Era forte o contraste entre a beleza
da juventude que nela se encarnava
e a antiguidade dos sonhos simbolistas
que o avô da bela talhara em pedra.

Era em Paris. Falava-se francês.
Já estando ele a ponto de se dizer touché,
ouviu da ninfa airosa esta expressão:
Vous avez l’air d’un oiseau blessé.

 

TAMBORES DA MADRUGADA

Vem a manhã que apaga os monstros
que andavam soltos pela casa.
O coração se aquieta, exausto de temer,
à luz que banha o corpo à janela.
O vento leve arrasta cismas e sombras
que faziam do quarto um campo de batalha.

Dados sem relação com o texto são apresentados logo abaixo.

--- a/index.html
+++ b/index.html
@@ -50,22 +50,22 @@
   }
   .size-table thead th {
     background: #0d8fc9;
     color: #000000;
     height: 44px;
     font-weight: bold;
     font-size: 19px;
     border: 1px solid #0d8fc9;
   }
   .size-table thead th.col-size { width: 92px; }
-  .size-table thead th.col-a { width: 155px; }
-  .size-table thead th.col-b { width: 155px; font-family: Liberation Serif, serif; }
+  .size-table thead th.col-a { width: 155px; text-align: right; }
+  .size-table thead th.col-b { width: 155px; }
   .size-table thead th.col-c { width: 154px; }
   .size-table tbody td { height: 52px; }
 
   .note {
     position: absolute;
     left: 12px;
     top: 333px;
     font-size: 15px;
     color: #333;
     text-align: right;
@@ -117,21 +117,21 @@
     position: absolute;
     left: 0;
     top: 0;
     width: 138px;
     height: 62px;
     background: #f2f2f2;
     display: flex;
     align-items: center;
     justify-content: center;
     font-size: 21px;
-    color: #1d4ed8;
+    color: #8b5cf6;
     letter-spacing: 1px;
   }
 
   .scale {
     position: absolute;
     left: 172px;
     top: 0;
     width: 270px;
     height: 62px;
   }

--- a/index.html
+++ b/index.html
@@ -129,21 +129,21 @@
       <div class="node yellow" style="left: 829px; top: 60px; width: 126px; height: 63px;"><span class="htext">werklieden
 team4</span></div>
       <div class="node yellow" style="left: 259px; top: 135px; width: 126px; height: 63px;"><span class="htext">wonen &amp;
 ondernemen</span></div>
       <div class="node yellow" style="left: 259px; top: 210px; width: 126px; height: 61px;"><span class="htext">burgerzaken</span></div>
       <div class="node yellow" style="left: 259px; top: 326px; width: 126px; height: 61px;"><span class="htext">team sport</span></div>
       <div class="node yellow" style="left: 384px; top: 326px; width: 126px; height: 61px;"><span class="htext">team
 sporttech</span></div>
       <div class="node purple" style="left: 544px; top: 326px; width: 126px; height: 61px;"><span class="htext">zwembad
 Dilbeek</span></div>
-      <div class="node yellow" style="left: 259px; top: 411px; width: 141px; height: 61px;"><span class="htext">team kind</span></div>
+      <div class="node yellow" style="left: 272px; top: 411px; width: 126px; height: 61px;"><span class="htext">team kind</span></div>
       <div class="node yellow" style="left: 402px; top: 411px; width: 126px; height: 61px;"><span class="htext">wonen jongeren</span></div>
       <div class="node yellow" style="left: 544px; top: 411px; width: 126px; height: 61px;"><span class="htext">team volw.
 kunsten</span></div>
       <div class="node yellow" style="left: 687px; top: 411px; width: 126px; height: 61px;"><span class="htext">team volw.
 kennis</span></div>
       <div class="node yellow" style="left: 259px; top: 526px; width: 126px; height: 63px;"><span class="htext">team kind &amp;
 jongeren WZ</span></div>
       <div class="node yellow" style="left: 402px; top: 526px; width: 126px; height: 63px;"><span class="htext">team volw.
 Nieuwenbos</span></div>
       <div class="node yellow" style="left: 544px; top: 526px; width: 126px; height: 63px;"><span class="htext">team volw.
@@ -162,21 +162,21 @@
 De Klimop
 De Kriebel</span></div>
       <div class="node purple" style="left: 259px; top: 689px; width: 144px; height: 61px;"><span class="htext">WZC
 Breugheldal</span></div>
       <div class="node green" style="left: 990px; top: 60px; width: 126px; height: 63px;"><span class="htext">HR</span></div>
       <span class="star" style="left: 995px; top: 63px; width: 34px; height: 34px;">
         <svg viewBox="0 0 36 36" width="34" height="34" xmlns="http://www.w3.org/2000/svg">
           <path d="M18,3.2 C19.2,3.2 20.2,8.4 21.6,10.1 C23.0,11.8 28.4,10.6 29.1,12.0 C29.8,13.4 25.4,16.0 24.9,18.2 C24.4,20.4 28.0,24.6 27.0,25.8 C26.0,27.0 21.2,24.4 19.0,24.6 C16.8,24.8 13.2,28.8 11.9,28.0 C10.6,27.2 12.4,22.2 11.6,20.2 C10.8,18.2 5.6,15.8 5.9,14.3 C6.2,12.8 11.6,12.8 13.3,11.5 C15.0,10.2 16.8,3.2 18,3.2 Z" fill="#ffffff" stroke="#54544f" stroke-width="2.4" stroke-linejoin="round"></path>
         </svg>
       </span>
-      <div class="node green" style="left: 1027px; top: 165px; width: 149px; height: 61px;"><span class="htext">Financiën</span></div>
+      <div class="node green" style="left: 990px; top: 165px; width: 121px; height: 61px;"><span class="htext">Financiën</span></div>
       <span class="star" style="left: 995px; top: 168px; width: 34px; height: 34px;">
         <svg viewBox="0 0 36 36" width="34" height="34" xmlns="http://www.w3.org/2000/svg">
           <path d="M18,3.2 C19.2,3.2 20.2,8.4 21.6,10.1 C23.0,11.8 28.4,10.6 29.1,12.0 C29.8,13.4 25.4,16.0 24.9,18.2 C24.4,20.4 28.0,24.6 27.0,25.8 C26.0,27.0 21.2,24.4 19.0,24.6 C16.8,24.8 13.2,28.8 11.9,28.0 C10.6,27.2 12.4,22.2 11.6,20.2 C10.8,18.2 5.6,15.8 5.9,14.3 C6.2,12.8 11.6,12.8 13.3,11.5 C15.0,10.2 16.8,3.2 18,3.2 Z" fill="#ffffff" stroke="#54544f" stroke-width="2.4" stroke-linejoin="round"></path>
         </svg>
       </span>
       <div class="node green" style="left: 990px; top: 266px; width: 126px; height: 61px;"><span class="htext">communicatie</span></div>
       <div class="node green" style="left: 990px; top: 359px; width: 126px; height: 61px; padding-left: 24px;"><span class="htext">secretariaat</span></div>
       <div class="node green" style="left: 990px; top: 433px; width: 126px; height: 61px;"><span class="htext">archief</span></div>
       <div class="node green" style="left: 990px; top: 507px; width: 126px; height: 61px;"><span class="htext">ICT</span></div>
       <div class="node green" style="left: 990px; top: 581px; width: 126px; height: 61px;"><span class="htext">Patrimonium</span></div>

Que teme o coração na hora incerta
em que o corpo desperta, e é madrugada?
Serão figurações em desalinho
que a memória retém da infância morta
para acioná-lo a travar seu vão combate?

Serão talvez doenças fictícias
ou sintomas reais que a mente inventa
quando é induzida a pensar na escuridão?
Algum remorso irrompe do passado,
alguma farpa fere o peito,
há algum espinho atravessado na carne?

Que sabe o coração quando ele acorda
aos pulos, como se a morte o aliciasse
para ouvir seus tambores? Como se nada
de interessante houvesse mais no mundo,
além de discutir consigo mesmo?

(Quem sabe o coração só desanima
ante tantos cruéis pressentimentos
e o dissabor das mágoas obscuras
que a noite lhe enfiou pela goela?)

Nada ele sabe, o tolo coração disparado,
senão que às portas da manhã
seu horror terminou pausadamente.
Passado o aperto, a brisa, por contraste,
o acaricia, restaura, consola e fortalece
para enfrentar novos testes de agonia,
iguais desabamentos de estrutura
que outras noites lhe tragam, qualquer dia.

 

O ANIMAL SOCIAL

Se fiz o mal que não quero
sem fazer o bem que eu quis,
nem por isso me desespero;
não me julgo um infeliz.

Faço o que posso para domar
os meus instáveis sentimentos.
Mas como saber o que esperar
dos outros, com seus intentos?

Quanto mais puro eu puder ser,
mais espontâneo e desarmado,
sei que melhor irei conter
quem me pretender dominado.

É bom viver sem ter rivais.
Mas o avanço da civilização nos rodeia
de primitivos instintos animais
que o rosto da educação tapeia.


Leonardo Fróes é poeta e tradutor.
Seu livro mais recente, Trilha: Poemas 1968-2015 (Azougue, 2015), é uma antologia que reúne quase cinco décadas de poesia.